Technical Selection: Python with Asyncio or Go is preferred for high-concurrency coordination and low memory overhead.
Wrap Up

Advanced Topics

Trade-offs (Latency vs. Throughput): Increasing max_wait_ms improves GPU efficiency (lower cost) but increases p99 latency for users. 50ms is the "sweet spot" for real-time feel.
Reliability:
Circuit Breaker: If the GPU API returns 5xx consistently, the Batcher stops pulling from the queue to allow the GPU to recover.
Bottleneck Analysis:
Redis Centralization: Redis could become a SPOF. Mitigation: Use Redis Sentinel or Cluster with high-availability failover.

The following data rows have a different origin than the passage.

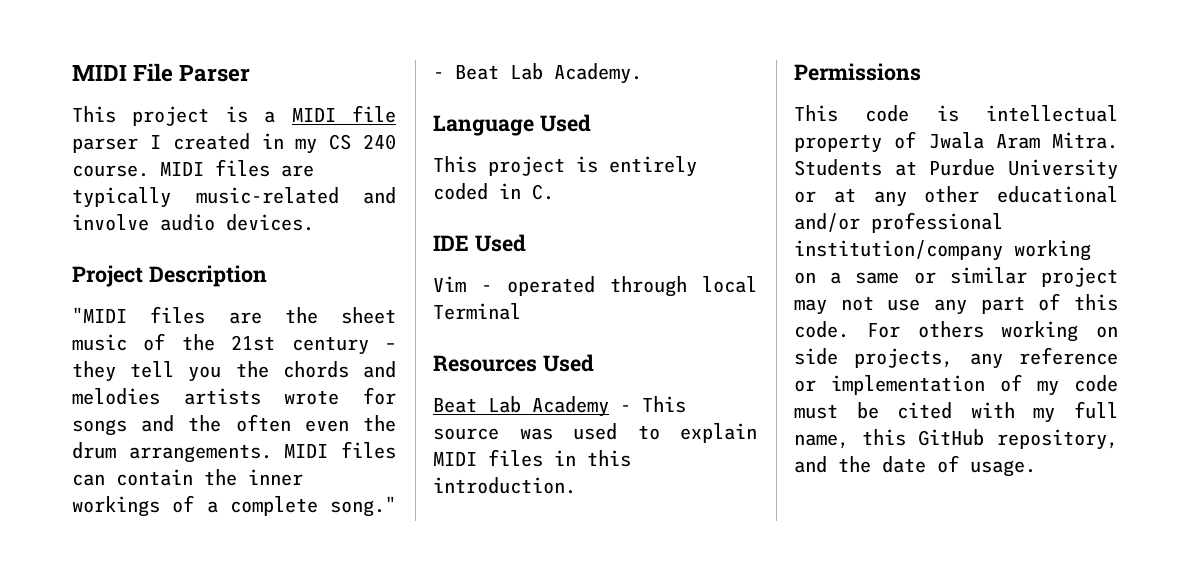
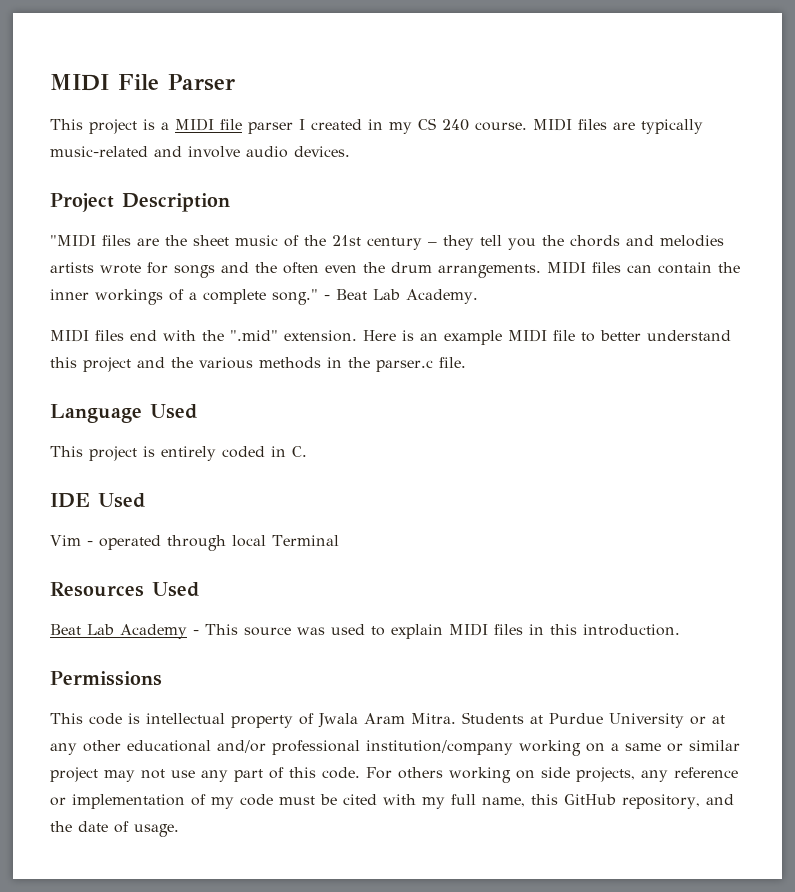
(642, 73) none -> [50,329,731,345] [50,357,466,372] // MIDI files end with the ".mid" extension. Here is an example MIDI file to better understand this project and the various methods in the parser.c file.

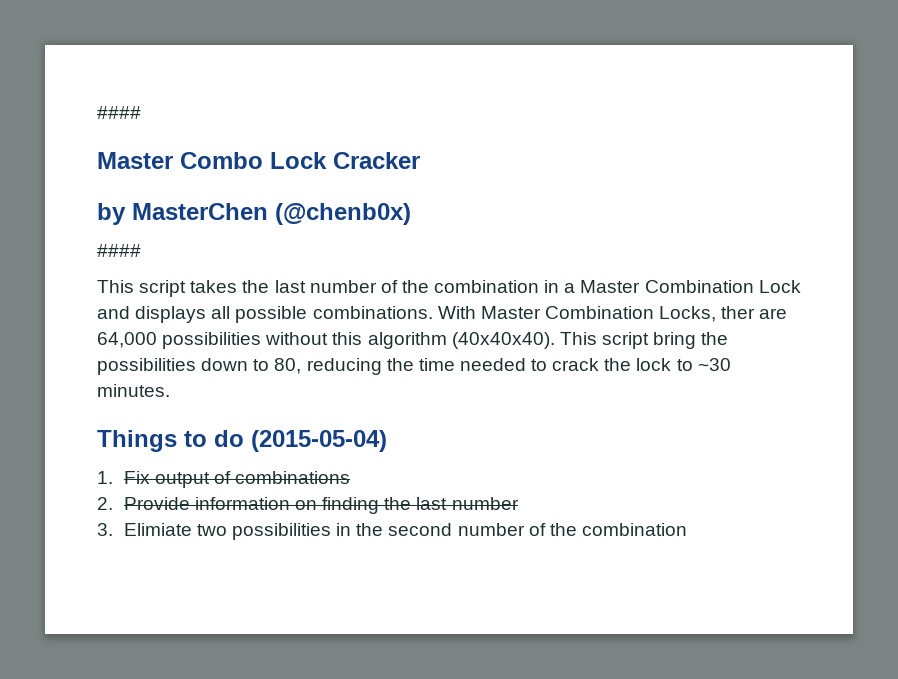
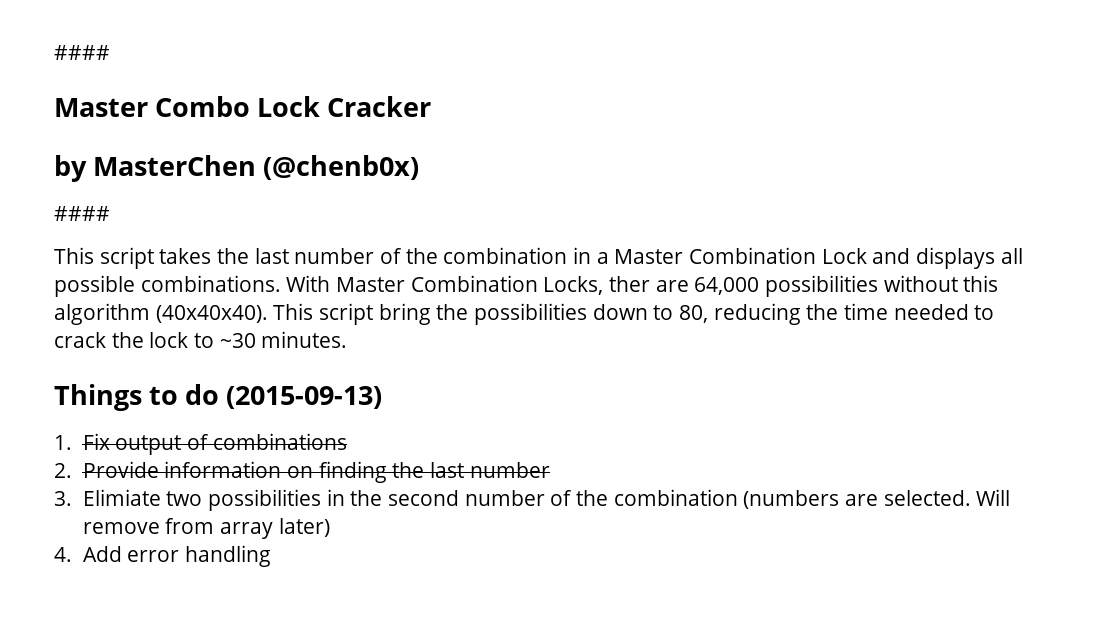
[251,430,387,452] (2015-05-04) -> [226,386,383,409] (2015-09-13)
(687, 529) none -> [743,489,1011,509] [82,518,330,539] [54,545,271,567] (numbers are selected. Will remove from array later) // 4. Add error handling

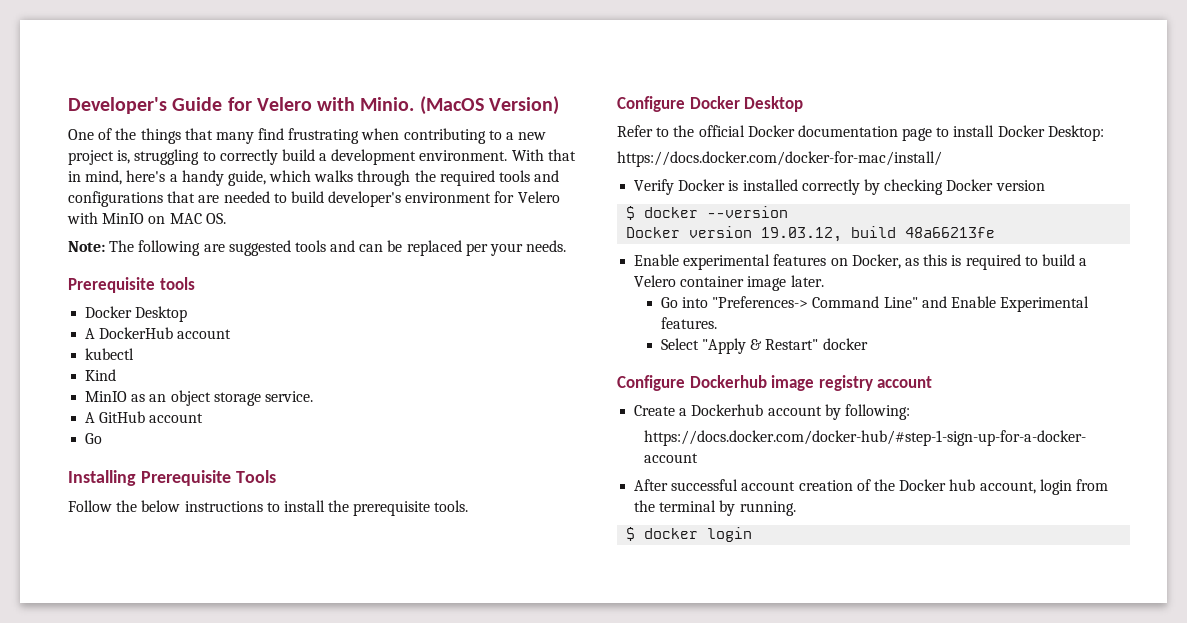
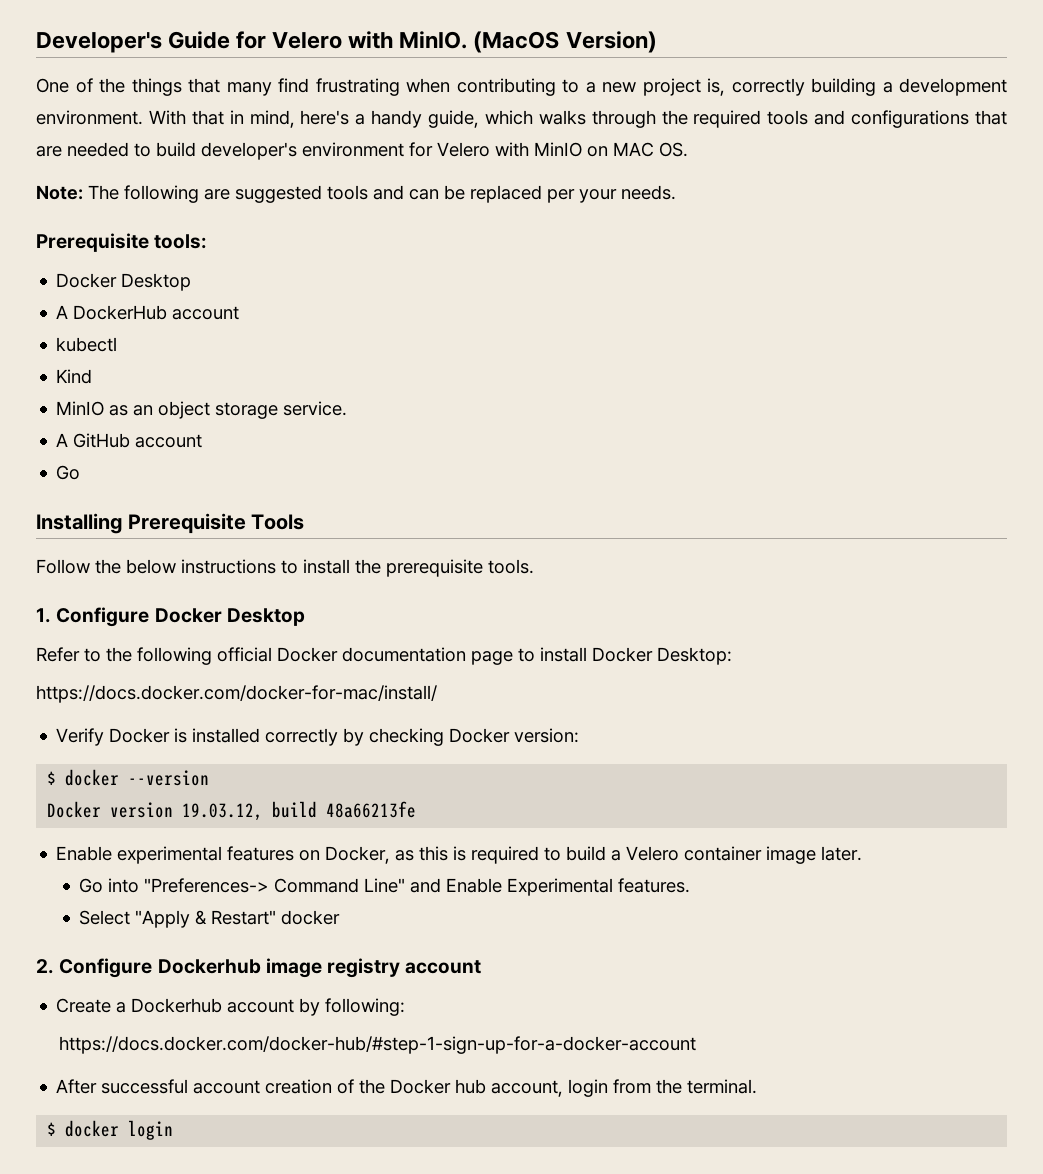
[360,97,415,111] Minio. -> [399,31,468,49] MinIO.
[134,149,315,165] struggling to correctly build -> [731,78,876,96] correctly building
[159,277,195,290] tools -> [154,234,208,249] tools:
(469, 506) none -> [36,608,51,623] 1.
(695, 131) none -> [137,647,212,665] following
[995,180,1045,191] version -> [514,728,580,743] version:
(868, 344) none -> [36,959,54,974] 2.
[659,500,796,516] terminal by running. -> [687,1079,758,1094] terminal.

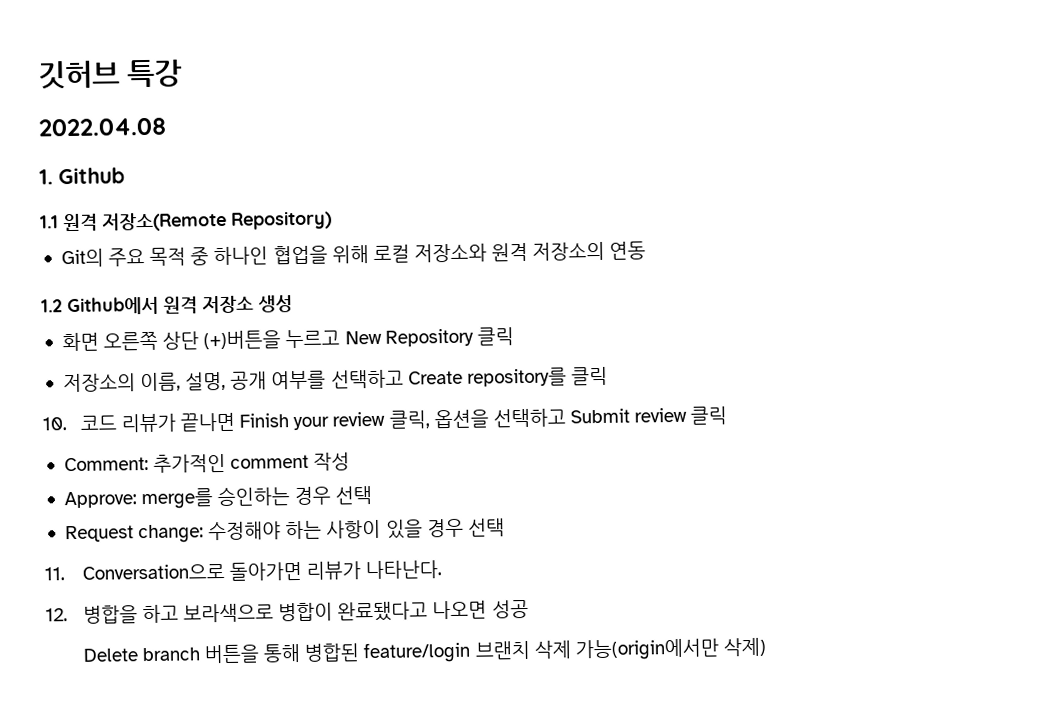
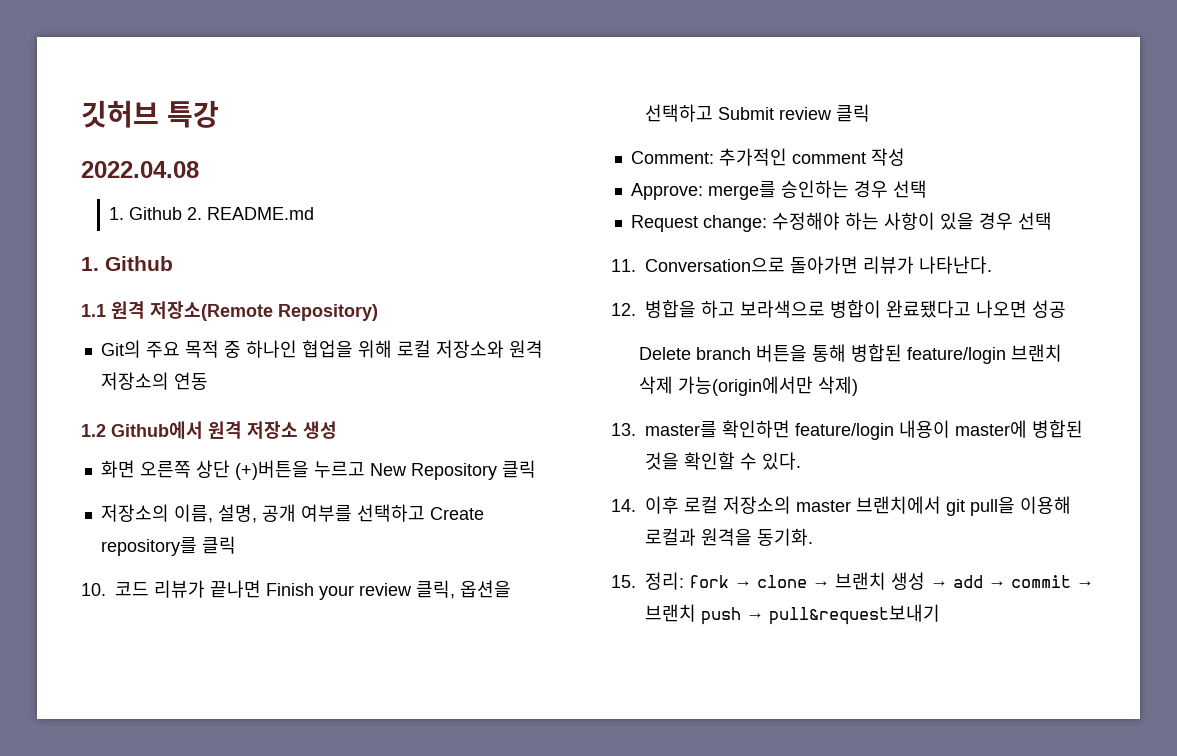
(166, 127) none -> [109,207,315,220] // 1. Github 2. README.md
(766, 647) none -> [611,420,1083,440] [645,452,801,470] [611,496,1071,516] [645,528,813,546] [611,572,1094,590] [645,604,940,625] // 13. master를 확인하면 feature/login 내용이 master에 병합된 것을 확인할 수 있다. // 14. 이후 로컬 저장소의 master 브랜치에서 git pull을 이용해 로컬과 원격을 동기화. // 15. 정리: fork → clone → 브랜치 생성 → add → commit → 브랜치 push → pull&request보내기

Result Fan-out: If 100 Gateway nodes are all listening to one Pub/Sub channel, they each process every message. Optimization: Each Gateway node listens to its own unique channel (e.g., results:gateway_001) and the Batcher routes results accordingly.
Security: Data is ephemeral; Redis is configured with no-persistence to maximize speed and ensure no PII leaks into disk snapshots.